Secondo la Cassazione «l’eccessiva frammentazione dei fatti» e un «percorso argomentativo in contrasto con le regole che governano l’accertamento», «la mancata valutazione del concatenarsi degli eventi nel ricostruire il caso», hanno fatto perdere di vista alla Corte Territoriale l’antecedente logico, ovvero la condotta omissiva dai magistrati inquirenti che non avevano adottato provvedimenti diretti ad evitare il femminicidio, specie laddove, nella motivazione della sentenza, si afferma che in qualsiasi caso l’evento omicida si sarebbe comunque verificato, escludendo l’evitabilità dell’evento in considerazione di un’assoluta impossibilità di una condotta positiva alternativa.

§ 3. Conclusioni

Il caso che ci riguarda, relativamente alla responsabilità dei magistrati, in ragione del tempo dei fatti, rientra nella disciplina originaria della legge 117 del 1988 e cioè quella anteriore di cui alla legge 27 febbraio 2015 n. 18, sicuramente più restrittiva rispetto alla precedente.

Tuttavia, la Suprema Corte, con la sentenza n. 7760 dell’8.4.2020, ha indicato quale sia quel limite, superato il quale, i magistrati potranno essere considerati responsabili nell’ambito dello svolgimento delle loro funzioni.

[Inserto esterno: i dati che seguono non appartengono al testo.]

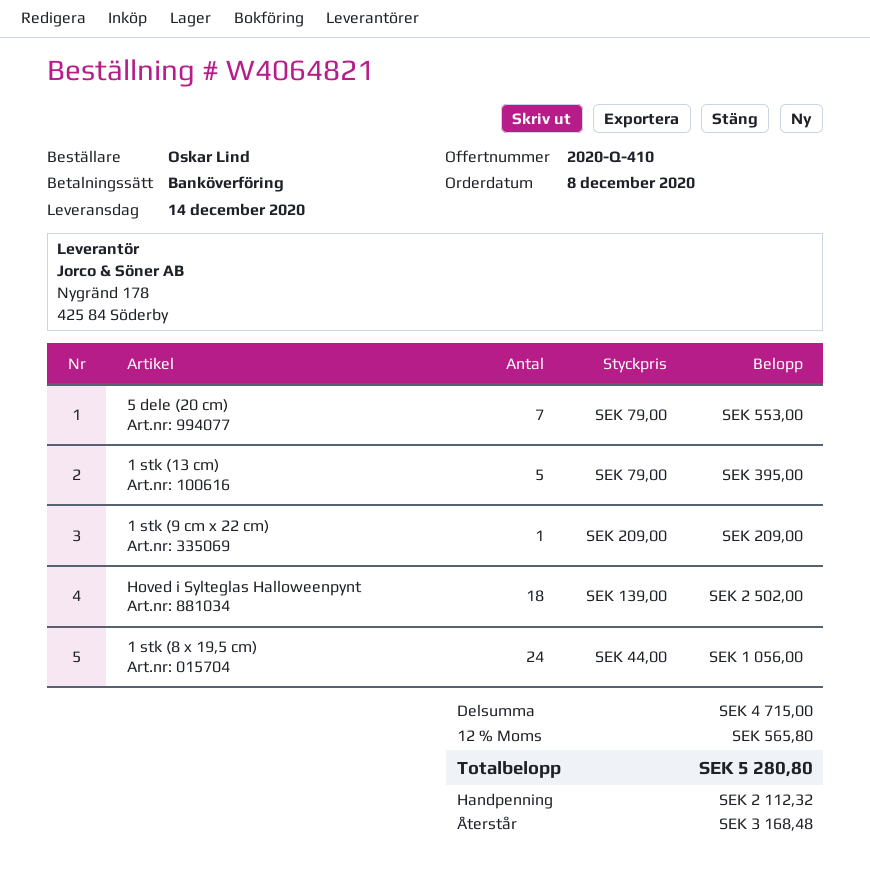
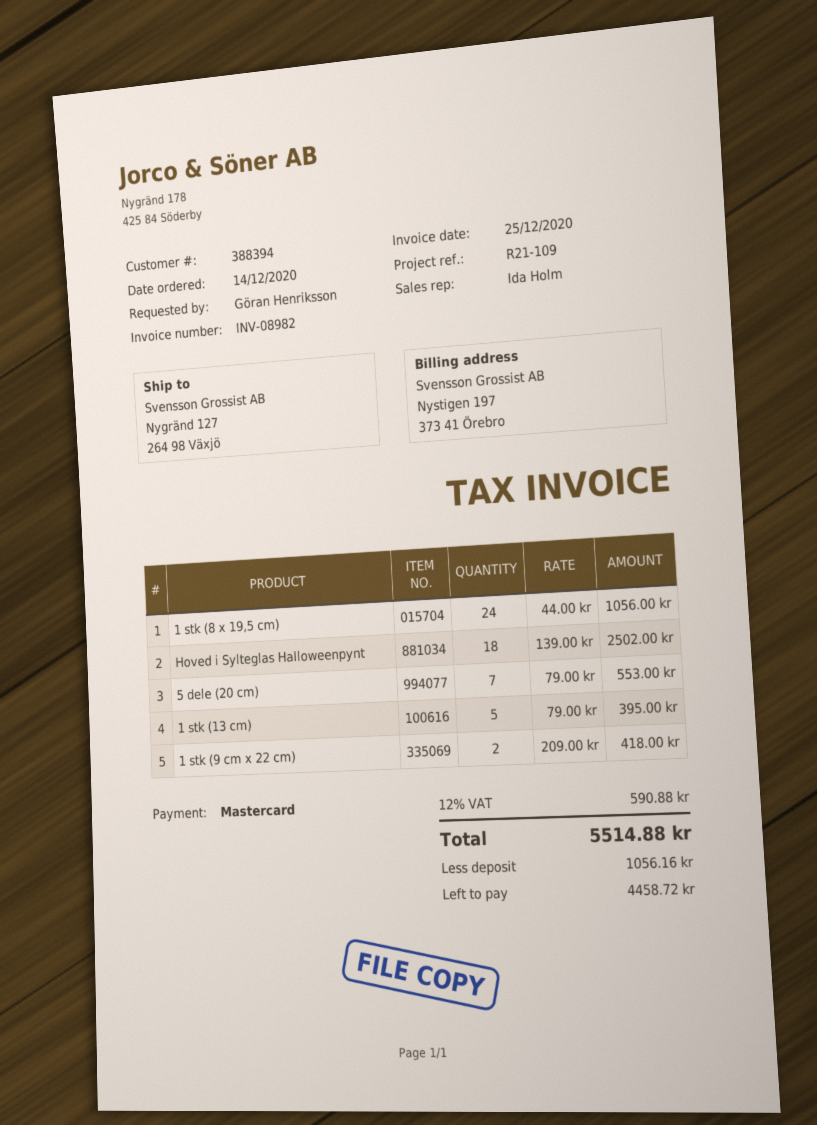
order date: 2020-12-08 -> 2020-12-14
ordered by: Oskar Lind -> Göran Henriksson
payment method: bank transfer -> Mastercard
1 stk (9 cm x 22 cm): 1 x 209.00 = 209.00 -> 2 x 209.00 = 418.00
tax: 12% = 565.80 -> 12% = 590.88
total: 5280.80 -> 5514.88
deposit: 2112.32 -> 1056.16
balance: 3168.48 -> 4458.72

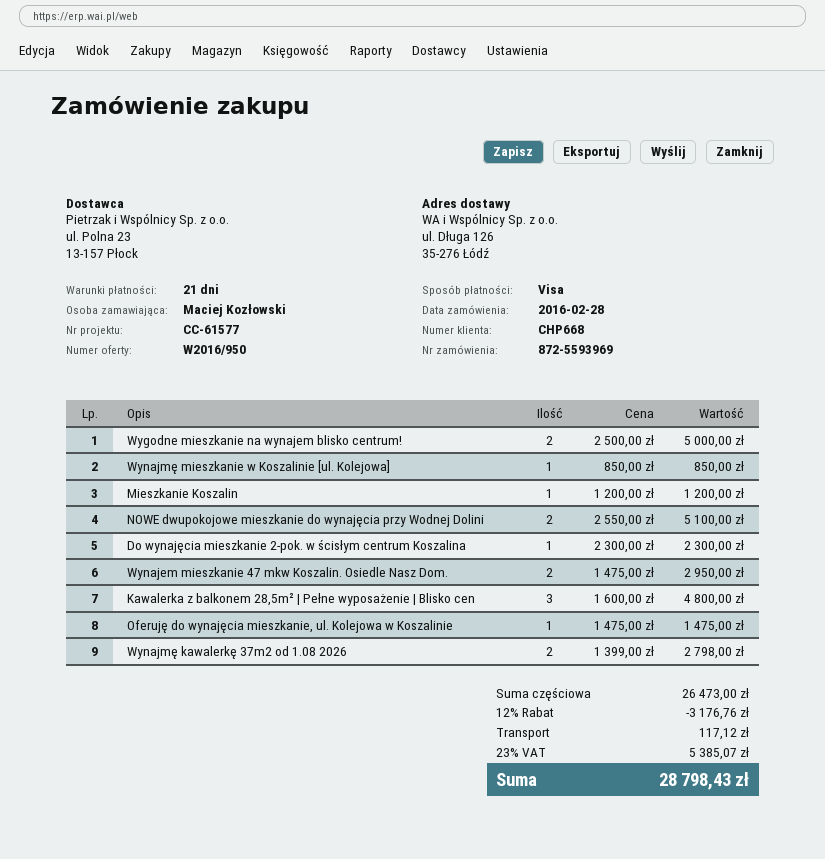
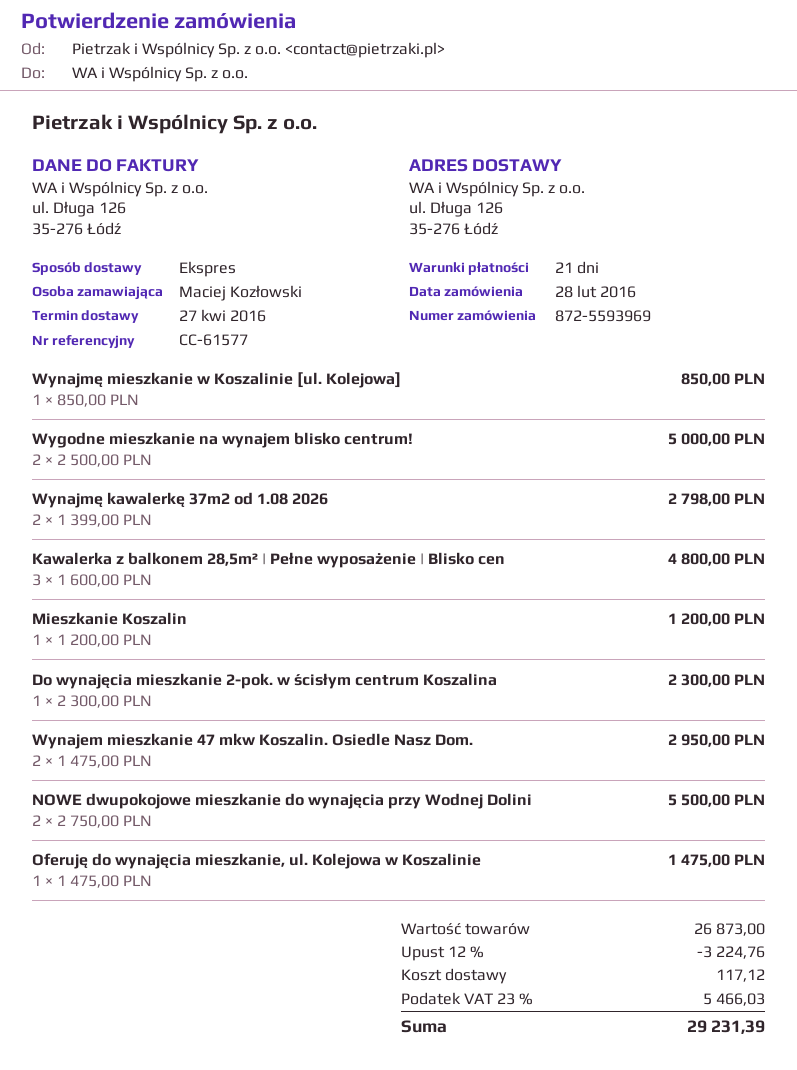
NOWE dwupokojowe mieszkanie do wynajęcia przy Wodnej Dolini: 2 x 2550.00 = 5100.00 -> 2 x 2750.00 = 5500.00
subtotal: 26473.00 -> 26873.00
discount: 12% = 3176.76 -> 12% = 3224.76
tax: 23% = 5385.07 -> 23% = 5466.03
total: 28798.43 -> 29231.39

Se l’attività valutativa del magistrato, specie relativamente al materiale probatorio raccolto nell’ambito delle indagini, integra estrinsecazione di una discrezionalità normalmente intangibile ed esente da responsabilità, essa non​ può mai giustificarsi quando è arbitraria, in quanto irragionevole.

Nel caso esaminato dov’è presente un contesto di accesa conflittualità indotta dalla traumatica dissoluzione del vincolo familiare o di coppia, manifestamente caratterizzato da reiterate minacce anche a mano armata, è evidente l’assoluta inerzia dell’organo inquirente che non può essere esente da responsabilità, in quanto ha tralasciato ogni attività diretta a prevenire la consumazione del reato, limitandosi dalla formale e obbligatoria iscrizione del pluridenunciato nel registro degli indagati.